Description of the task
For the data below, retype word for word the lines from the one containing "background: #701a75 ->" through the one containing "color: #d946ef ->"; drop the pictures.

(Data provided)

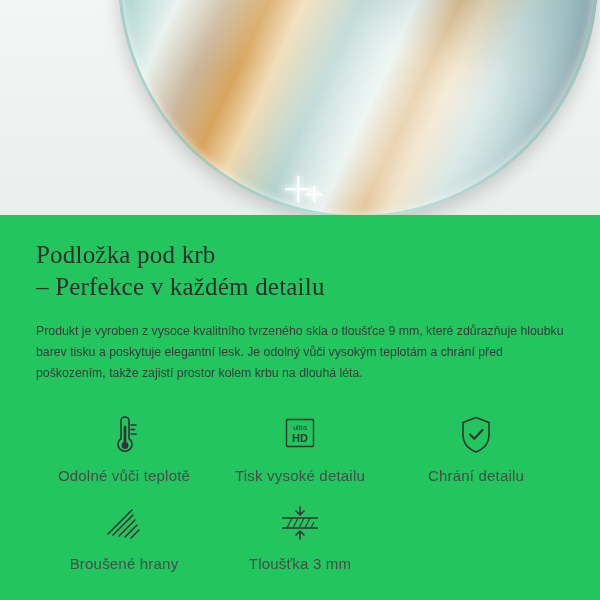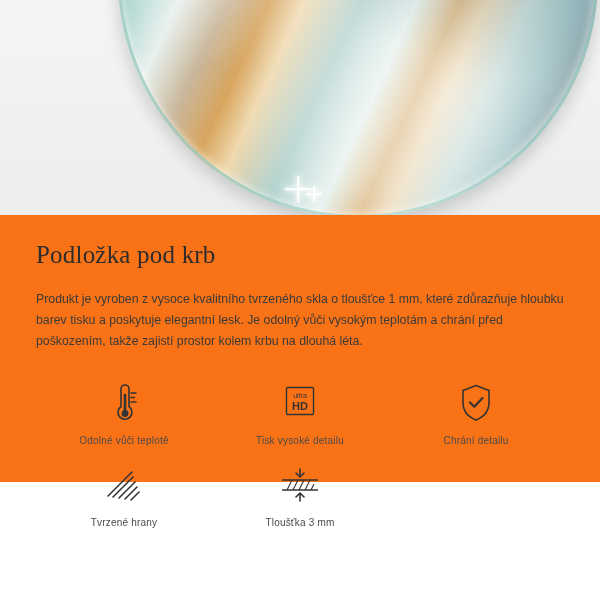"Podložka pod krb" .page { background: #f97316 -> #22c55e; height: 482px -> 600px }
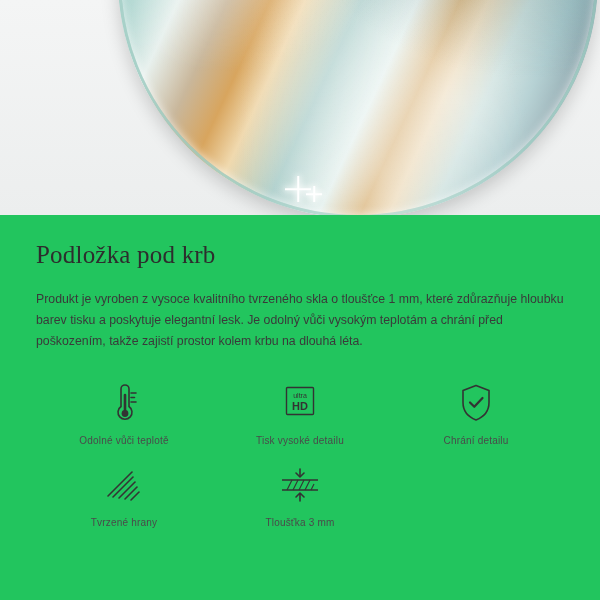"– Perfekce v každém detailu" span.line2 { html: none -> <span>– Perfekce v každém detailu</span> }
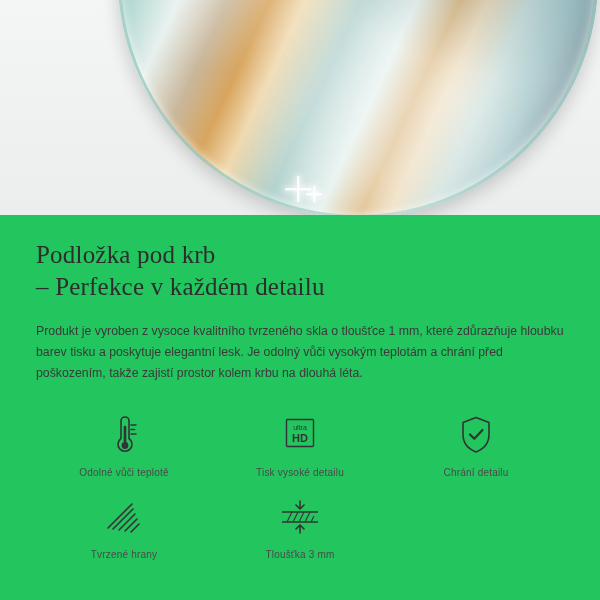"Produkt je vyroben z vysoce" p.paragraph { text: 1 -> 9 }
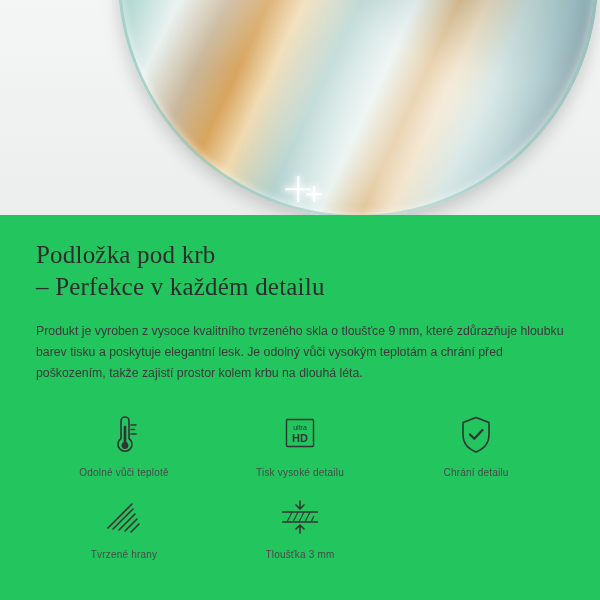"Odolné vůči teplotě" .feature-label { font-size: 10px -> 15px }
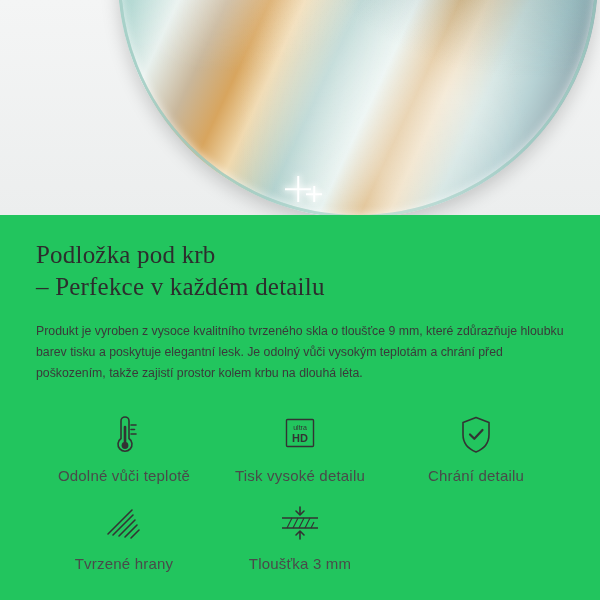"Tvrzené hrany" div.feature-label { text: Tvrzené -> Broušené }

(End Data provided)
(Data provided)

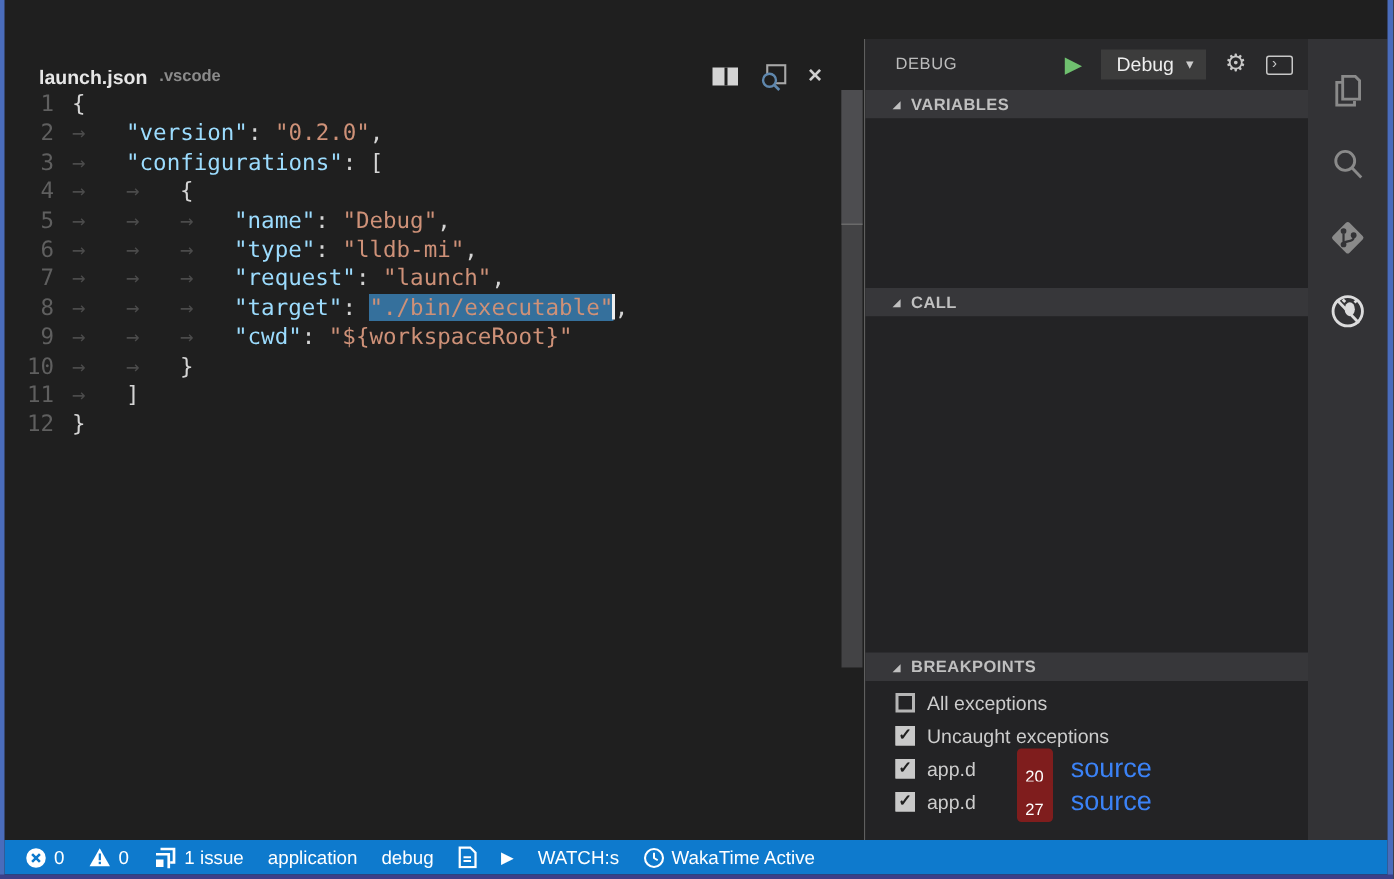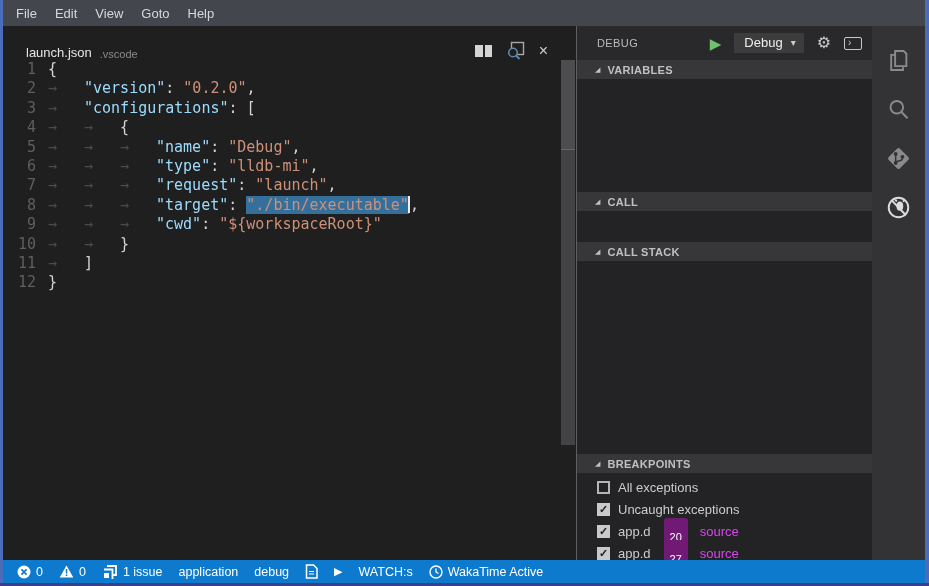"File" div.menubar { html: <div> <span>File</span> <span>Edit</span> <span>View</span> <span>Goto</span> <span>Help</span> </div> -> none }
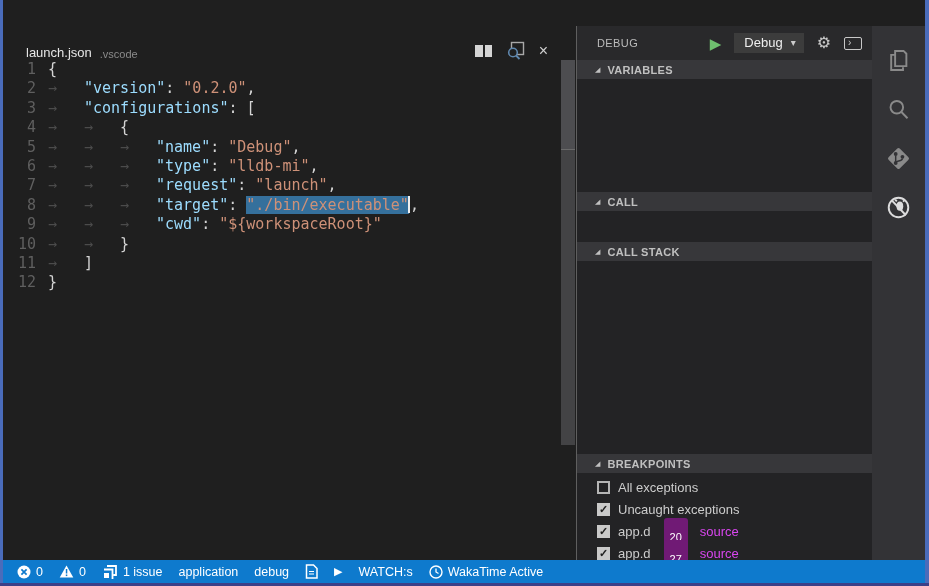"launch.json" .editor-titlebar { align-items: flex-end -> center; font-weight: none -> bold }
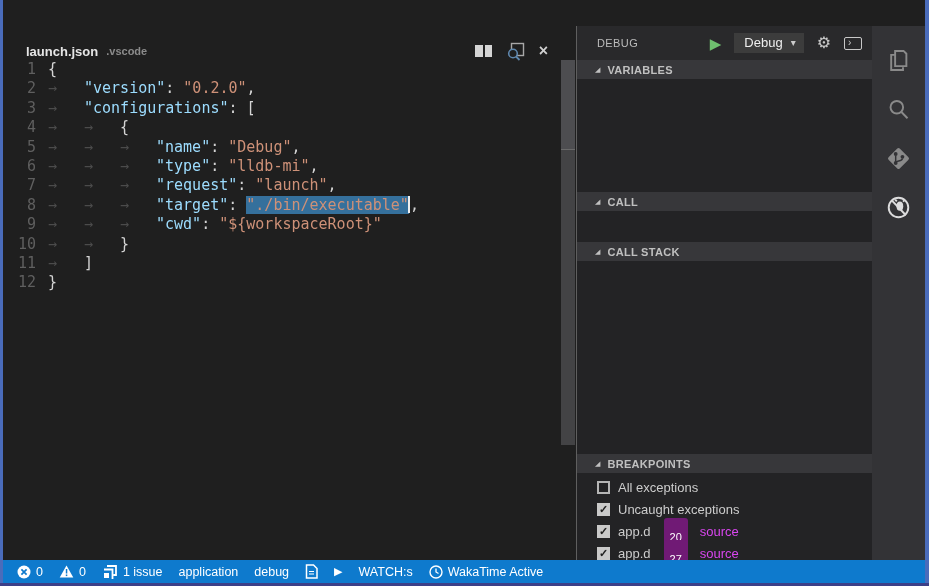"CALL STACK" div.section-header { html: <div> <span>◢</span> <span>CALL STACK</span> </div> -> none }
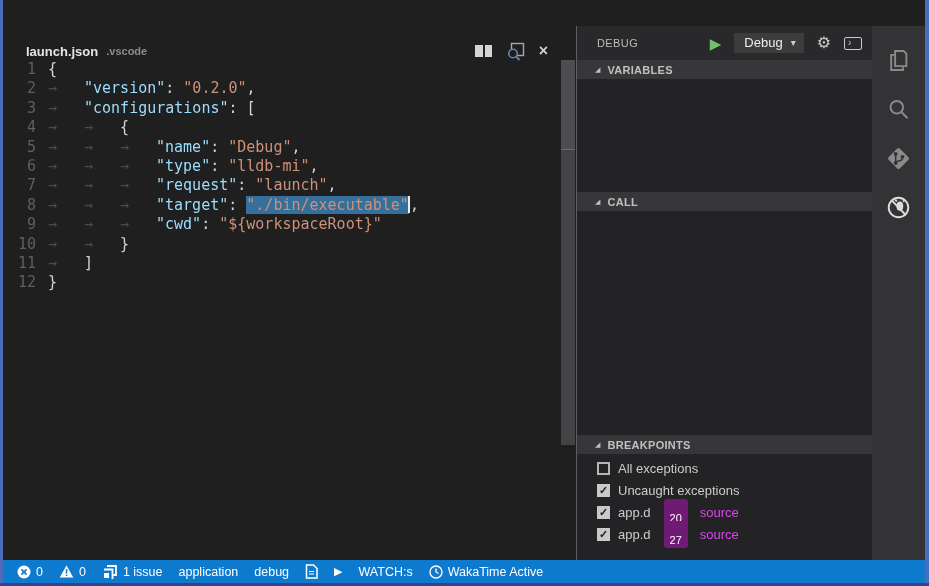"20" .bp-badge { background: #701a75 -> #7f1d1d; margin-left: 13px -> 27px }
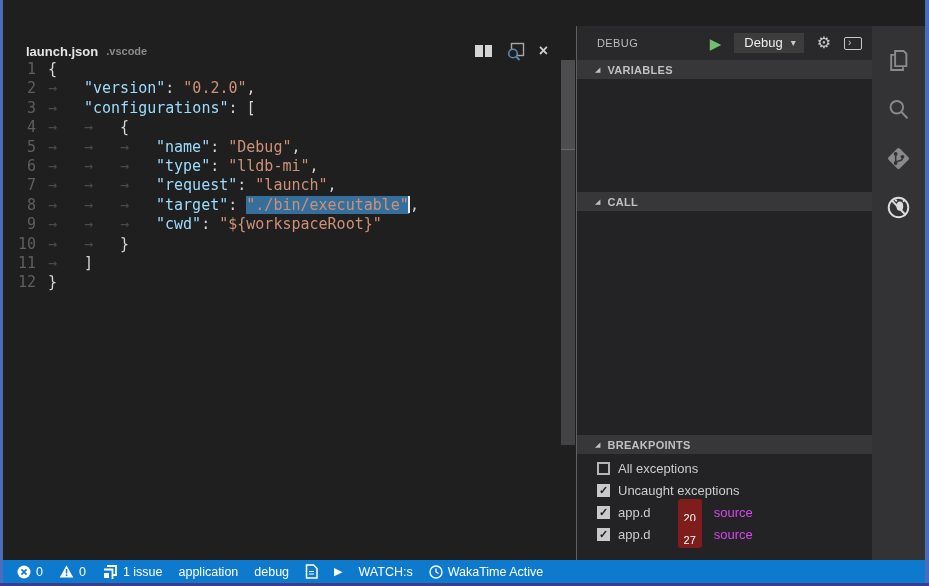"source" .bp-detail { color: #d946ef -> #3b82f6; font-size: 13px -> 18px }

(End Data provided)

Solution to this task
"20" .bp-badge { background: #701a75 -> #7f1d1d; margin-left: 13px -> 27px }
"source" .bp-detail { color: #d946ef -> #3b82f6; font-size: 13px -> 18px }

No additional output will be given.